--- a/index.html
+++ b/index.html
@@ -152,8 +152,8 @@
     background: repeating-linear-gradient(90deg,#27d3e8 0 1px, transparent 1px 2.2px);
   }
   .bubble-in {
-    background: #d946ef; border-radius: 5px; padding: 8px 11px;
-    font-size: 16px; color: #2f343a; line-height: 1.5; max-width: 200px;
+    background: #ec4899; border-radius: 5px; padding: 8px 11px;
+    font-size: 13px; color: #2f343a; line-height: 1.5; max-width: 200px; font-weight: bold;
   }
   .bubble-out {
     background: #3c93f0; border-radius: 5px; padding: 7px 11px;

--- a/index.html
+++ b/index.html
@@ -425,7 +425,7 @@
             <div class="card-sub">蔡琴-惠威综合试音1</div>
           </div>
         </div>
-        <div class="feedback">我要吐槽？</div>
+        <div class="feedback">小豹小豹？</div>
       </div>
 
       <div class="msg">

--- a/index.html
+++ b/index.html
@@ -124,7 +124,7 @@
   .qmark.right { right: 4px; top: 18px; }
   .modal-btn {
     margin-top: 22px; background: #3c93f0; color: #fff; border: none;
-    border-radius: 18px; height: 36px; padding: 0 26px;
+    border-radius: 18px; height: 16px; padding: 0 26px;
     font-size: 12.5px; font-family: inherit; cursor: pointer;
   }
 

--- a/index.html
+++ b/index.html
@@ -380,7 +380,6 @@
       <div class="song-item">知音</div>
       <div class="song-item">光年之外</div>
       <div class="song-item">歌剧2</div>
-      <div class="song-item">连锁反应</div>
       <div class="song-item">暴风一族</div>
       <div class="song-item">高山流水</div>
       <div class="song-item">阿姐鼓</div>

---

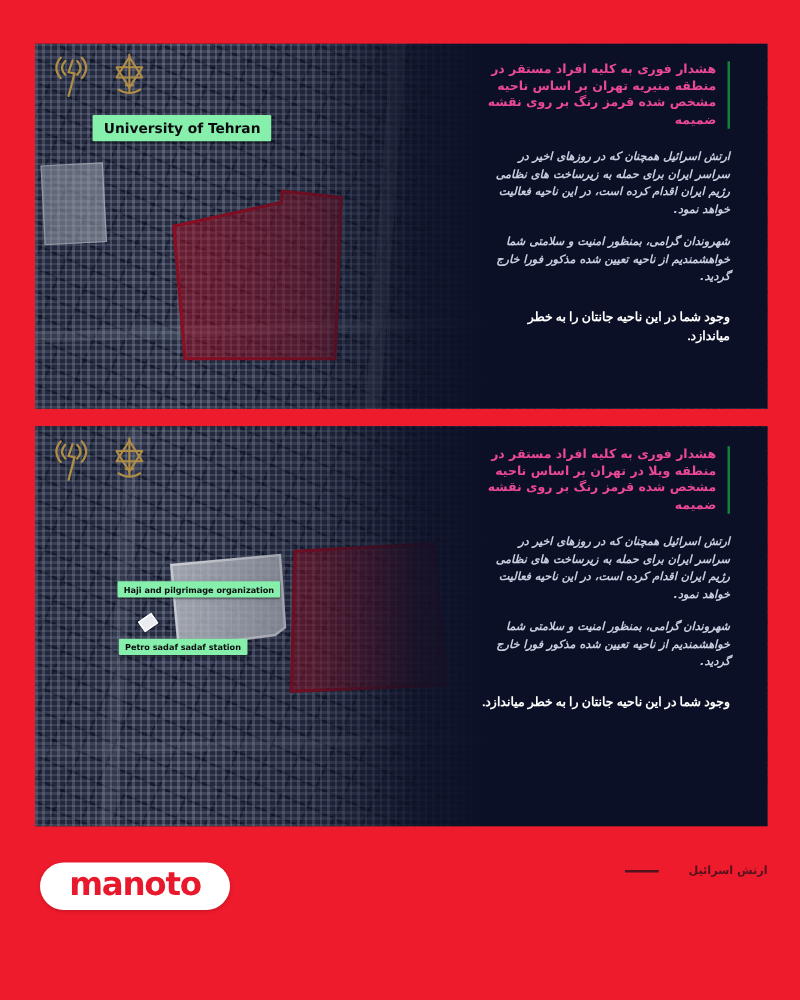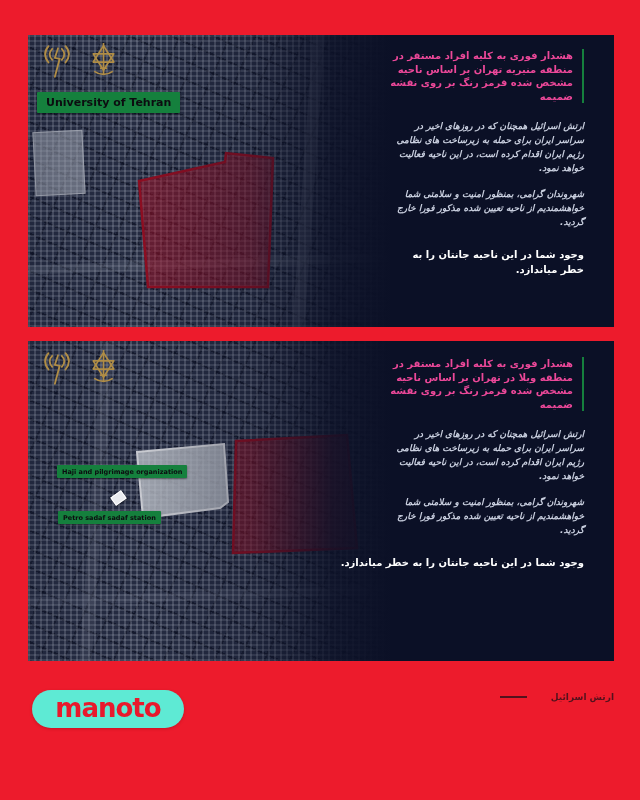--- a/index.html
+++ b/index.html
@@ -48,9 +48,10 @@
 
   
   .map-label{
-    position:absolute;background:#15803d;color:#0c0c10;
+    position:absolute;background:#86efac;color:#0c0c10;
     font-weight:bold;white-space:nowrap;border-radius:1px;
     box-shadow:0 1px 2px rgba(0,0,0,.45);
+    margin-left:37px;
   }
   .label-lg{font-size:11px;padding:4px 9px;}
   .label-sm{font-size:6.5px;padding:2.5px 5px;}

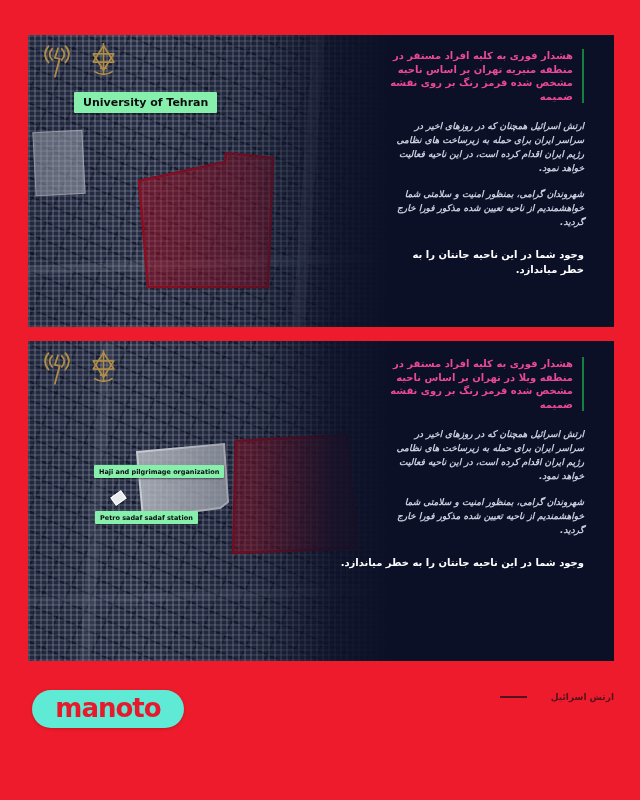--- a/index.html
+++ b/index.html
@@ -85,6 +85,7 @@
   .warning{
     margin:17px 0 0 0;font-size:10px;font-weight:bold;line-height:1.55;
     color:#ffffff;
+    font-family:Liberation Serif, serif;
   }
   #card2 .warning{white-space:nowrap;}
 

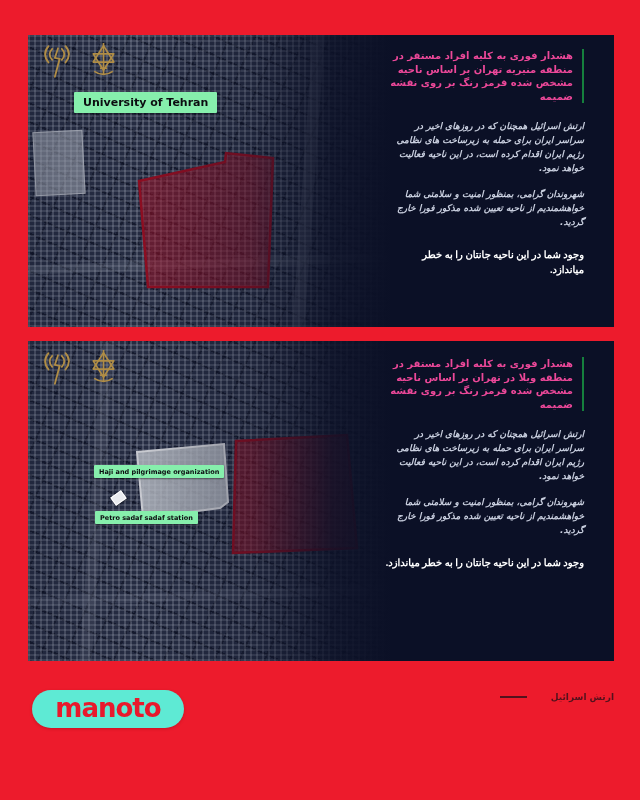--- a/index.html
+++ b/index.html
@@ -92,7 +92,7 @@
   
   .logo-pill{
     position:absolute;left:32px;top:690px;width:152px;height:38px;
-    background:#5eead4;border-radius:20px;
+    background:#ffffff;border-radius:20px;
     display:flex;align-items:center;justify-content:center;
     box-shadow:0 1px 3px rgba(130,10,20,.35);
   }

(PROBLEM DETAILS):
Please copy out every line of the preceding listing that carries "margin".

(SOLUTION TO THIS TASK):
     margin-top: 22px; background: #3c93f0; color: #fff; border: none;
+    margin-left:37px;
     margin:17px 0 0 0;font-size:10px;font-weight:bold;line-height:1.55;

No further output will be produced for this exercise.